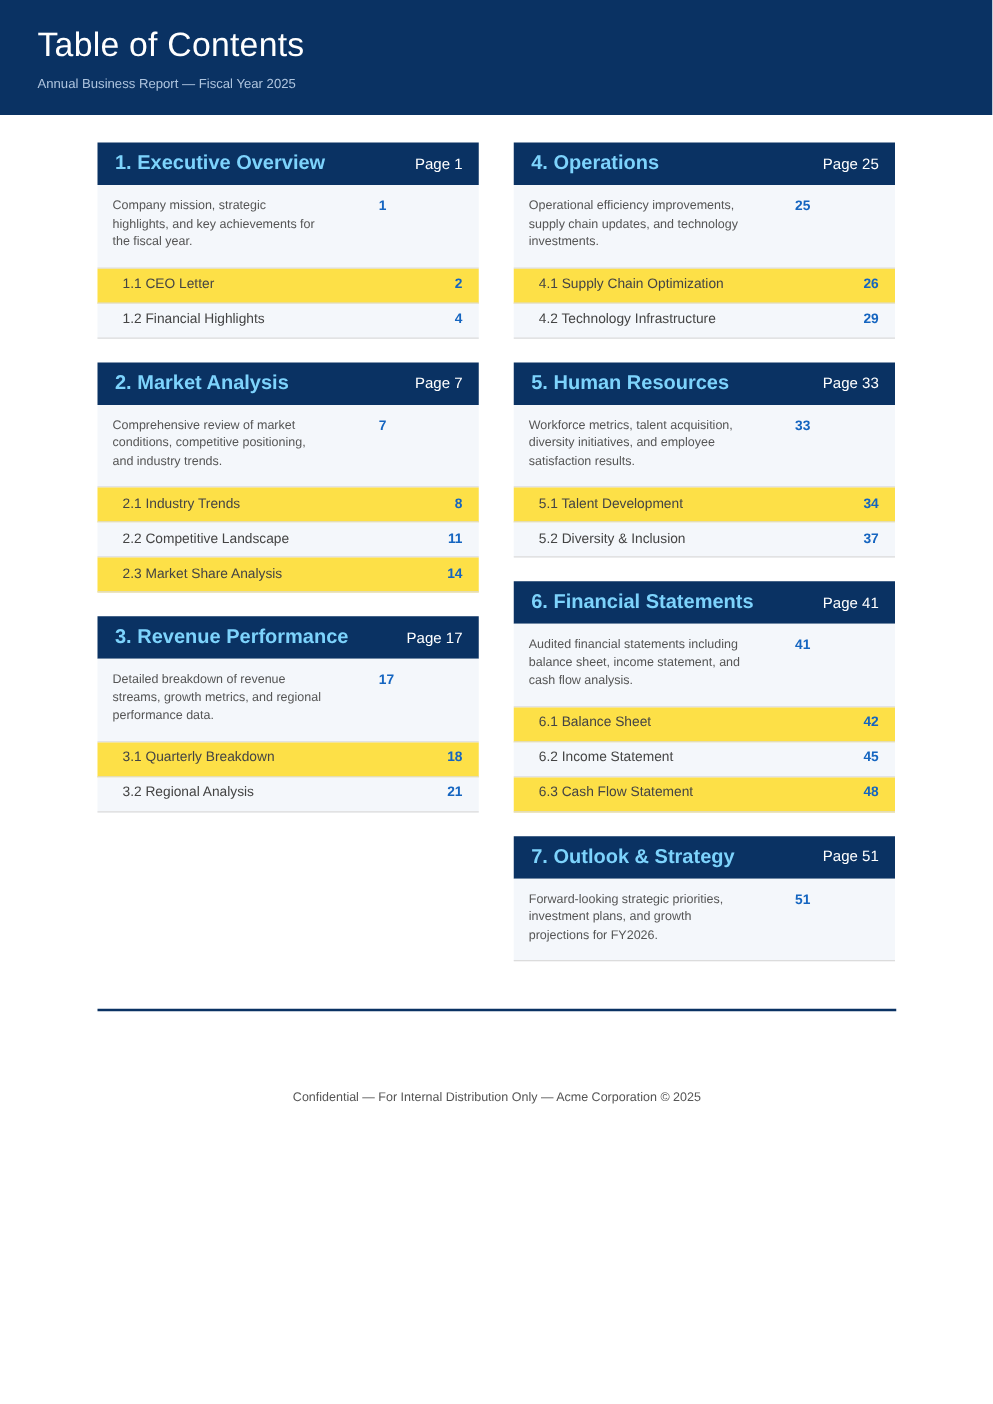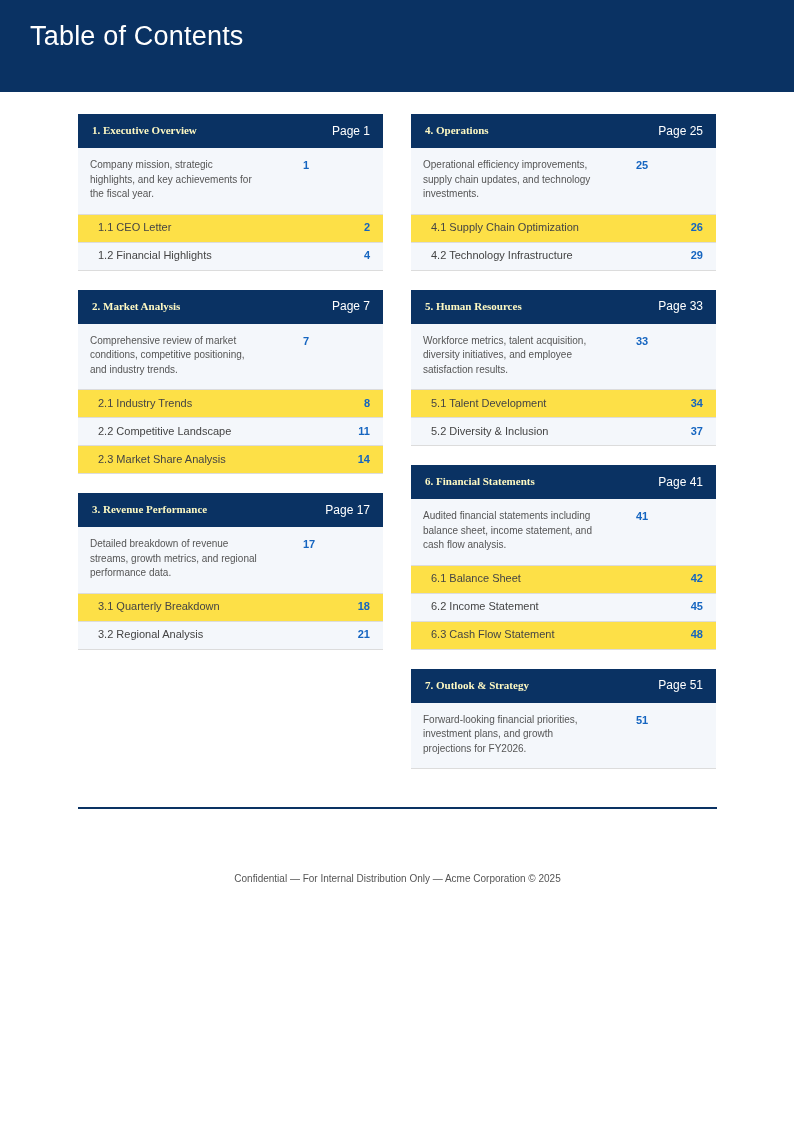--- a/index.html
+++ b/index.html
@@ -62,26 +62,25 @@
   .chapter-header {
     background: #0a3263;
     display: flex;
     align-items: center;
     justify-content: space-between;
     padding: 9px 13px 9px 14px;
     box-sizing: border-box;
     height: 34px;
   }
   .chapter-title {
-    color: #fef9c3;
-    font-size: 11px;
+    color: #7dd3fc;
+    font-size: 16px;
     font-weight: bold;
     line-height: 1.2;
     white-space: nowrap;
-    font-family: Liberation Serif, serif;
   }
   .chapter-pagelabel {
     color: #ffffff;
     font-size: 12px;
     font-weight: normal;
     line-height: 1.2;
     white-space: nowrap;
     padding-left: 10px;
   }
 
@@ -150,20 +149,21 @@
     font-size: 10px;
     line-height: 1.3;
     margin-top: 48px;
   }
 </style>
 </head>
 <body>
 
 <div class="doc-header">
   <div class="doc-title">Table of Contents</div>
+  <div class="doc-subtitle">Annual Business Report — Fiscal Year 2025</div>
 </div>
 
 <div class="toc-body">
   <div class="toc-columns" id="toc-columns">
       <div class="toc-column">
         <div class="chapter-card">
           <div class="chapter-header">
             <span class="chapter-title">1. Executive Overview</span>
             <span class="chapter-pagelabel">Page 1</span>
           </div>
@@ -279,21 +279,21 @@
             <span class="section-label">6.3 Cash Flow Statement</span>
             <span class="section-page">48</span>
           </div>
         </div>
         <div class="chapter-card">
           <div class="chapter-header">
             <span class="chapter-title">7. Outlook &amp; Strategy</span>
             <span class="chapter-pagelabel">Page 51</span>
           </div>
           <div class="chapter-desc-row">
-            <div class="chapter-desc">Forward-looking financial priorities, investment plans, and growth projections for FY2026.</div>
+            <div class="chapter-desc">Forward-looking strategic priorities, investment plans, and growth projections for FY2026.</div>
             <div class="chapter-desc-page">51</div>
           </div>
         </div>
       </div>
     </div>
 </div>
 
 <div class="doc-footer">
   <div class="footer-text">Confidential — For Internal Distribution Only — Acme Corporation © 2025</div>
 </div>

■ ■ ■ ■ ■

What you have to do = Reproduce everything above exactly, images excluded.

Task output =
--- a/index.html
+++ b/index.html
@@ -62,26 +62,25 @@
   .chapter-header {
     background: #0a3263;
     display: flex;
     align-items: center;
     justify-content: space-between;
     padding: 9px 13px 9px 14px;
     box-sizing: border-box;
     height: 34px;
   }
   .chapter-title {
-    color: #fef9c3;
-    font-size: 11px;
+    color: #7dd3fc;
+    font-size: 16px;
     font-weight: bold;
     line-height: 1.2;
     white-space: nowrap;
-    font-family: Liberation Serif, serif;
   }
   .chapter-pagelabel {
     color: #ffffff;
     font-size: 12px;
     font-weight: normal;
     line-height: 1.2;
     white-space: nowrap;
     padding-left: 10px;
   }
 
@@ -150,20 +149,21 @@
     font-size: 10px;
     line-height: 1.3;
     margin-top: 48px;
   }
 </style>
 </head>
 <body>
 
 <div class="doc-header">
   <div class="doc-title">Table of Contents</div>
+  <div class="doc-subtitle">Annual Business Report — Fiscal Year 2025</div>
 </div>
 
 <div class="toc-body">
   <div class="toc-columns" id="toc-columns">
       <div class="toc-column">
         <div class="chapter-card">
           <div class="chapter-header">
             <span class="chapter-title">1. Executive Overview</span>
             <span class="chapter-pagelabel">Page 1</span>
           </div>
@@ -279,21 +279,21 @@
             <span class="section-label">6.3 Cash Flow Statement</span>
             <span class="section-page">48</span>
           </div>
         </div>
         <div class="chapter-card">
           <div class="chapter-header">
             <span class="chapter-title">7. Outlook &amp; Strategy</span>
             <span class="chapter-pagelabel">Page 51</span>
           </div>
           <div class="chapter-desc-row">
-            <div class="chapter-desc">Forward-looking financial priorities, investment plans, and growth projections for FY2026.</div>
+            <div class="chapter-desc">Forward-looking strategic priorities, investment plans, and growth projections for FY2026.</div>
             <div class="chapter-desc-page">51</div>
           </div>
         </div>
       </div>
     </div>
 </div>
 
 <div class="doc-footer">
   <div class="footer-text">Confidential — For Internal Distribution Only — Acme Corporation © 2025</div>
 </div>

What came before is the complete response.